“Over the past twenty-five years in working in the ministry of church growth, I have observed many churches in various stages and conditions. Some are growing, some are declining, and some are stagnant. There are certain patterns that tend to exist in non-growing (declining or stagnant) churches.”
Why Some Churches Won’t Grow
By Tim Massengale.
Over the past twenty-five years in working in the ministry of church growth, I have observed many churches in various stages and conditions. Some are growing, some are declining, and some are stagnant. There are certain patterns that tend to exist in non-growing (declining or stagnant) churches. Allow me to share the following seven reasons that some churches tend to stop growing:
1. Reaching the lost becomes a low priority in the church. Of course, if you were to ask them if evangelism was a high priority, all of them would say, ‘yes, absolutely!’ But in observing their calendar, their organization, and their various ministry activities, it quickly becomes evident that their actions do not match their words. What should have been the heartbeat of the entire church has diminished enormously as a priority in the minds of its members. Evangelism will be only one item of many on a very busy agenda. They have allowed non-outreach activities to continually push evangelism activities aside.
The solution is to develop a number of solid evangelism ministries, each with its own leader. These will be ministries such as visitor follow-up, home Bible study, door knocking, promotions, C.C.C., bus ministry, street evangelism, and others. The pastor should then strongly encourage all members to be faithfully involved in at least one organized evangelism activity.
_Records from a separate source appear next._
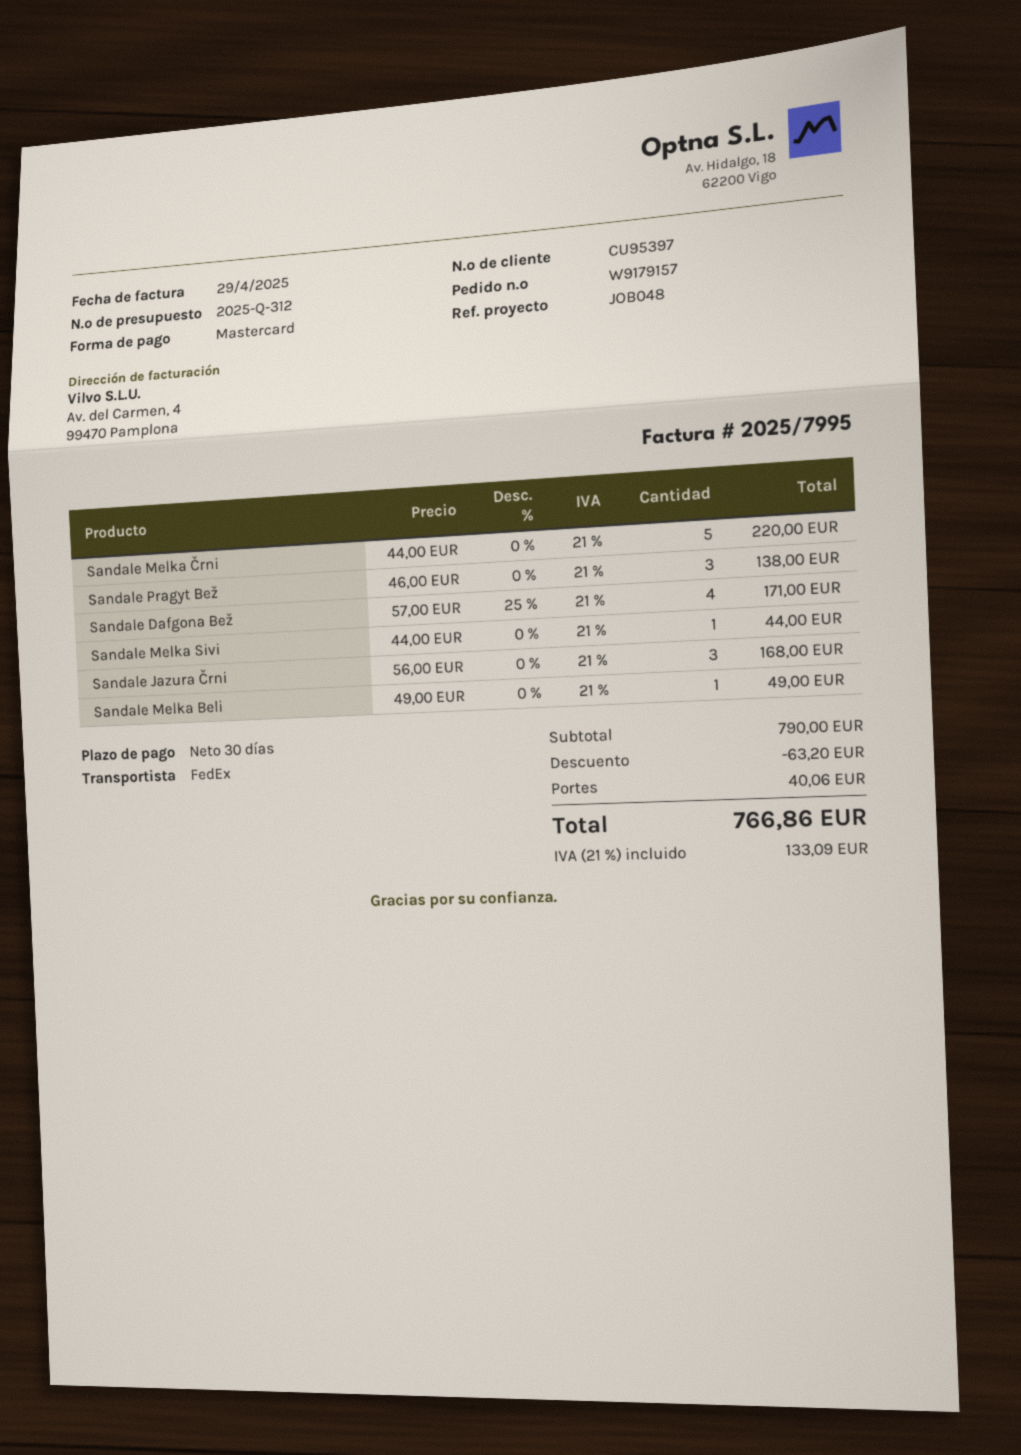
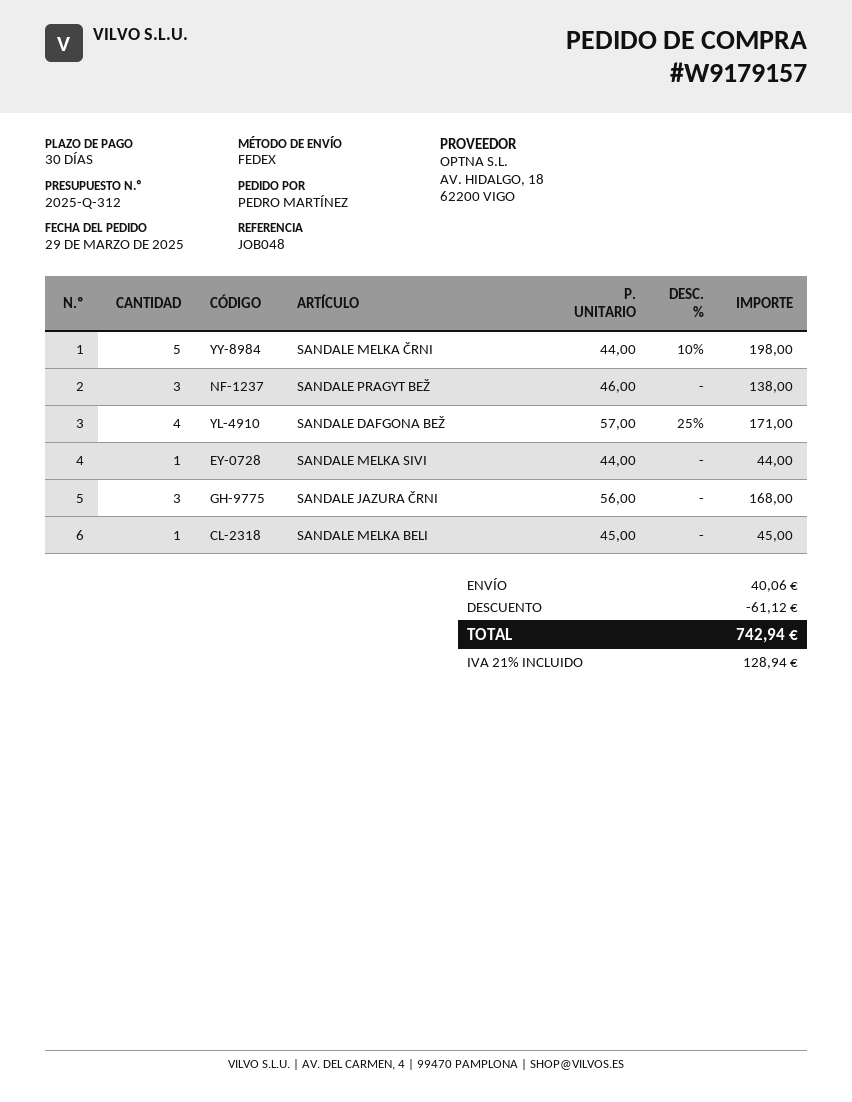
Sandale Melka Črni: 5 x 44.00 = 220.00 -> 5 x 44.00 - 10% = 198.00
Sandale Melka Beli: 1 x 49.00 = 49.00 -> 1 x 45.00 = 45.00
discount: 63.20 -> 61.12
tax: 21% = 133.09 -> 21% = 128.94
total: 766.86 -> 742.94

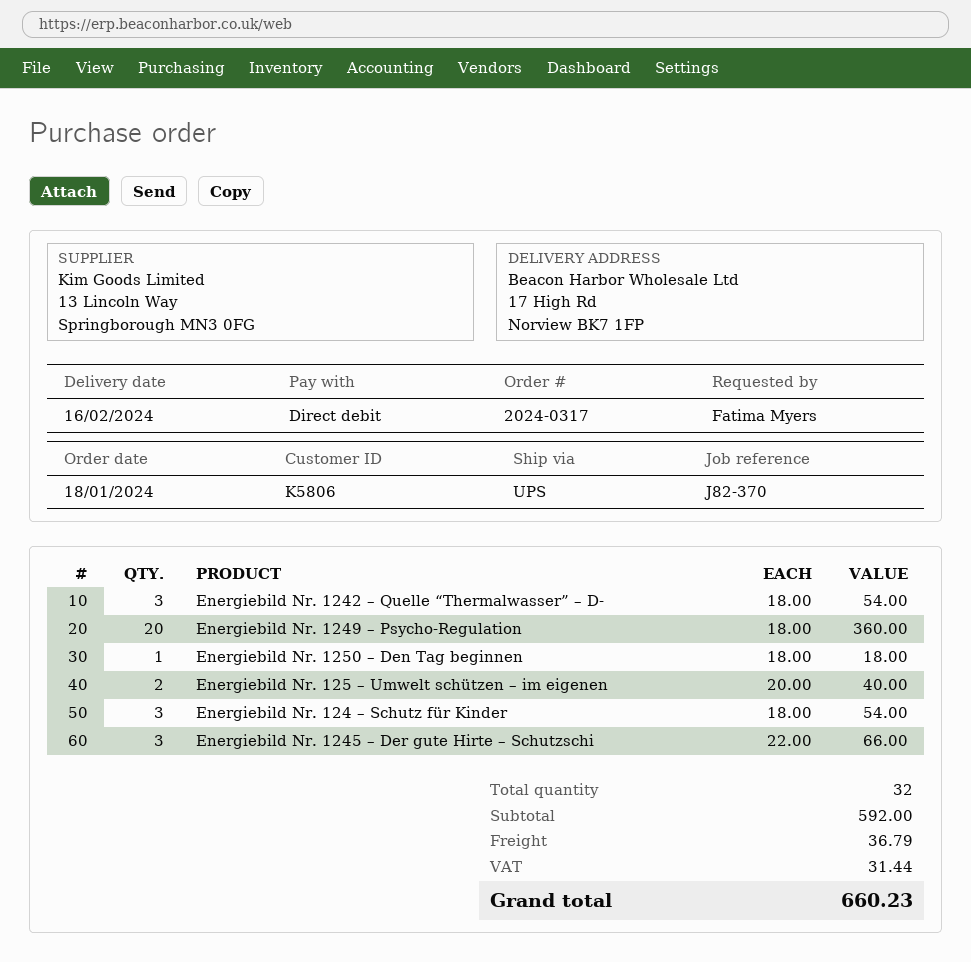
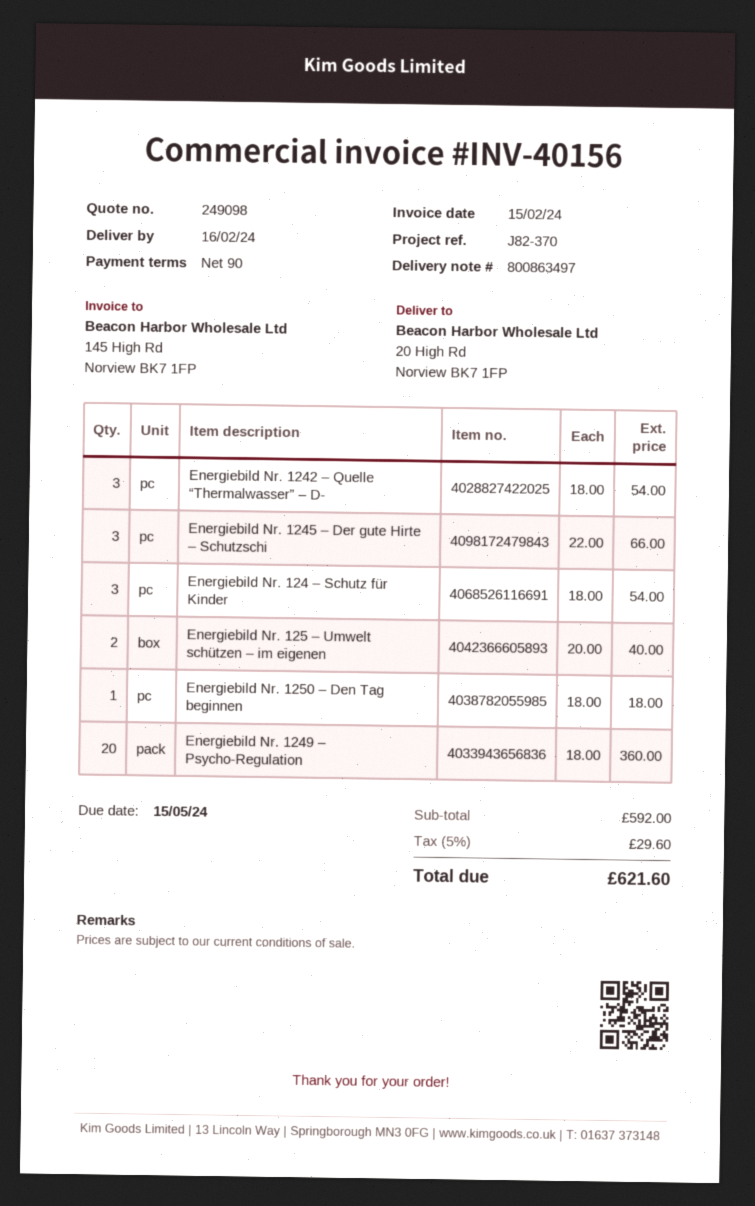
ship to: 17 High Rd, Norview BK7 1FP -> 20 High Rd, Norview BK7 1FP
shipping: 36.79 -> none
tax: 31.44 -> 29.60
total: 660.23 -> 621.60

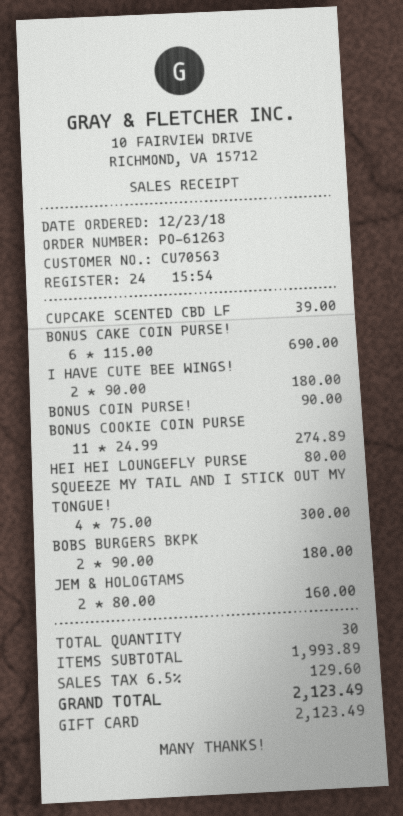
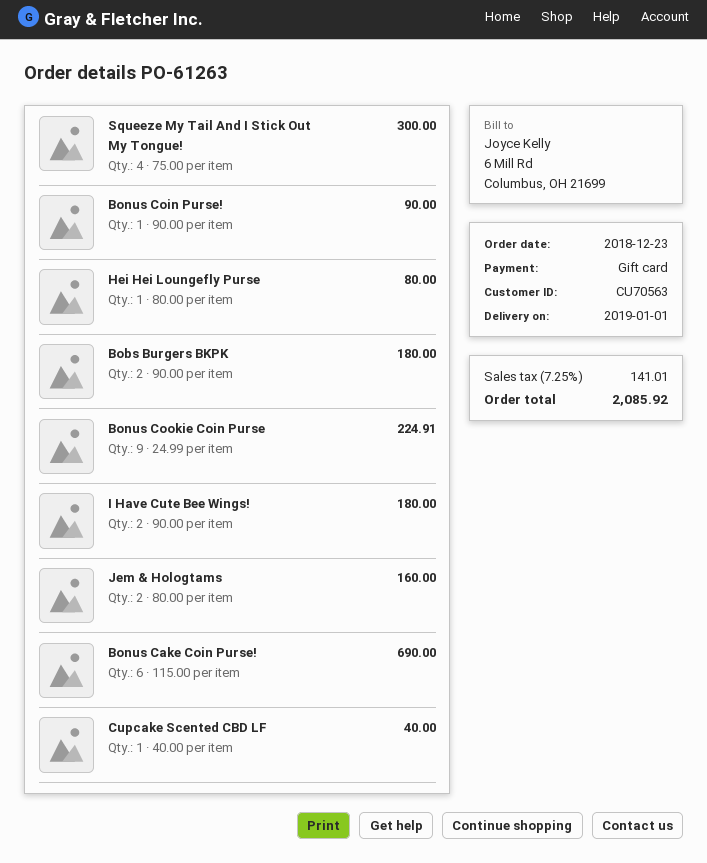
CUPCAKE SCENTED CBD LF: 1 x 39.00 = 39.00 -> 1 x 40.00 = 40.00
BONUS COOKIE COIN PURSE: 11 x 24.99 = 274.89 -> 9 x 24.99 = 224.91
tax: 6.5% = 129.60 -> 7.25% = 141.01
total: 2123.49 -> 2085.92

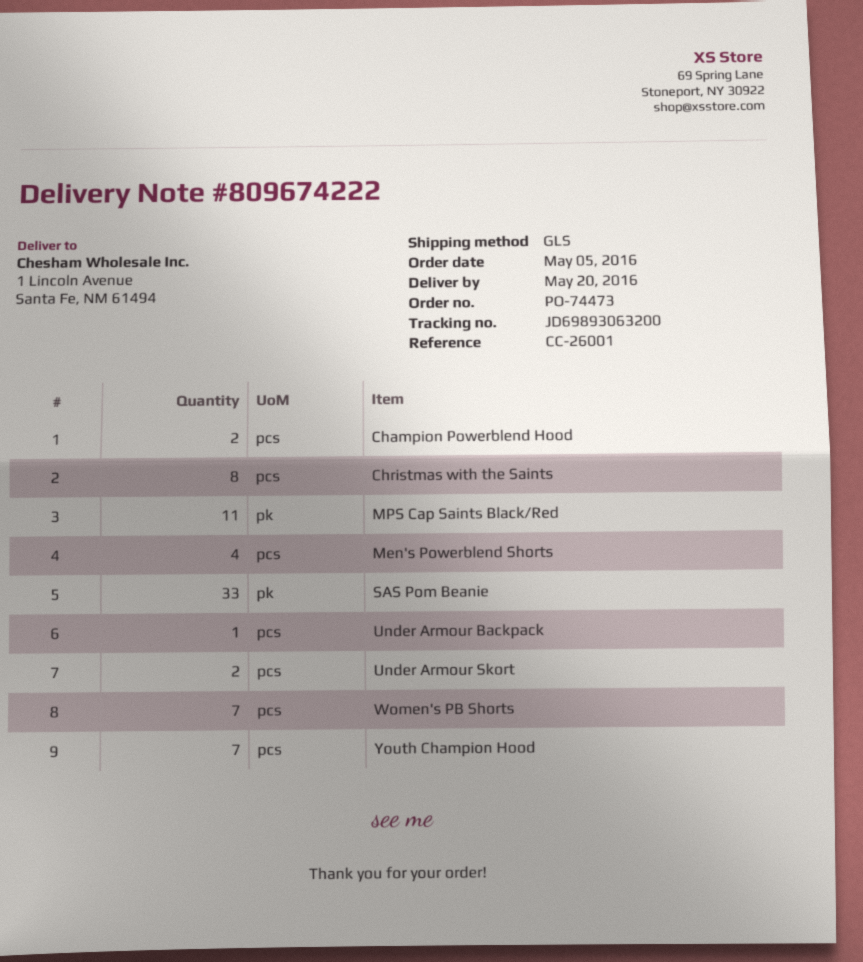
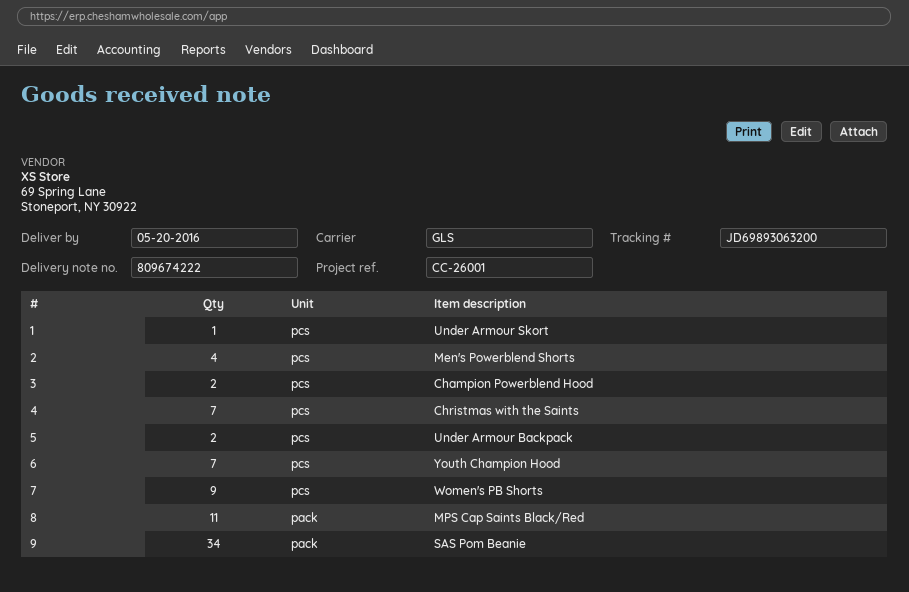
Christmas with the Saints: 8 -> 7
SAS Pom Beanie: 33 -> 34
Under Armour Backpack: 1 -> 2
Under Armour Skort: 2 -> 1
Women's PB Shorts: 7 -> 9

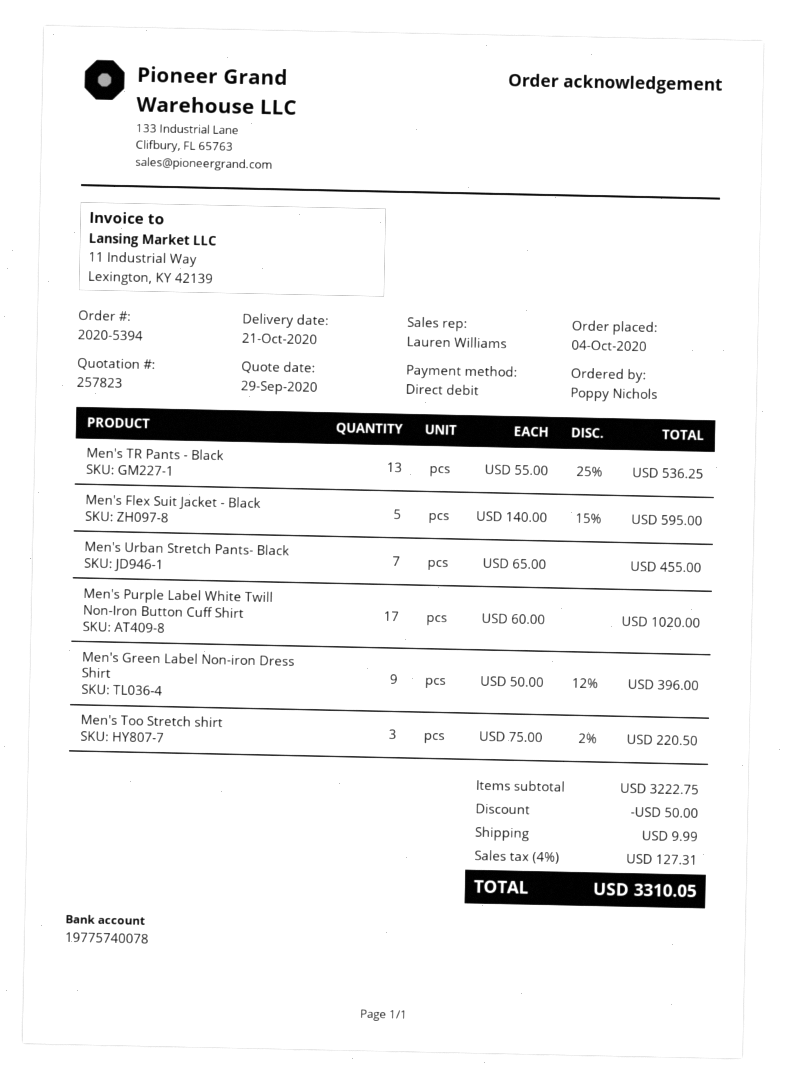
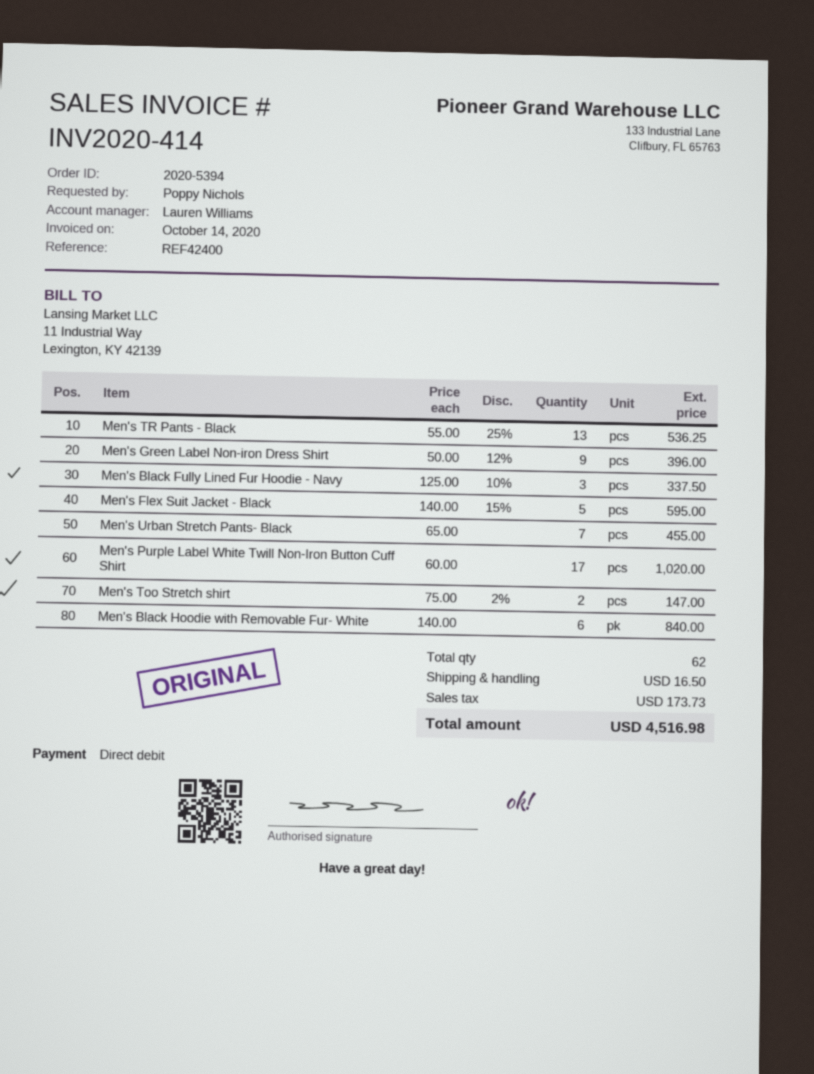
Men's Too Stretch shirt: 3 x 75.00 - 2% = 220.50 -> 2 x 75.00 - 2% = 147.00
Men's Black Fully Lined Fur Hoodie - Navy: none -> 3 x 125.00 - 10% = 337.50
Men's Black Hoodie with Removable Fur- White: none -> 6 x 140.00 = 840.00
discount: 50.00 -> none
shipping: 9.99 -> 16.50
tax: 127.31 -> 173.73
total: 3310.05 -> 4516.98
Finally, the pastor should meet with all evangelism ministry leaders each month to plan outreach activities for the upcoming months. When looking over the church calendar, you should find an equal or greater number of evangelism activities as social activities. Evangelism training should be a calendar priority as well.
2. Reaching the lost becomes a low priority for most of its members. Few of the members in non-growing churches are involved in any organized evangelism activity. And if you were to ask church members if they had witnessed or invited anyone to church during the past thirty days, the majority would whisper, ‘no.’ In addition, few members will have received any training in how to witness, how to teach a home Bible study, or how to follow-up on a church guest. Also, most members in non-growing churches would feel uncomfortable trying to explain to someone the plan of salvation from their Bibles.
The solution is to make a determined effort to return evangelism to it proper place in the minds of all church members. The importance of being a witness must be regularly emphasized. This is then accompanied with practical training in the art of witnessing, as well as how to teach a home Bible study. Training of this nature can be offered on regular Bible study night or as a special Sunday school class on Sunday morning. Occasionally Saturday seminars can be held for those who wish for more detailed instruction. Finally, at least once a year all the various evangelism opportunities in the church need to be presented during a major service and members should be given the chance to complete a commitment form indicating what evangelism areas they wish to be involved in that year. Evangelism ministry leaders should then be given these lists and they should work diligently to encourage all who committed to become actively involved.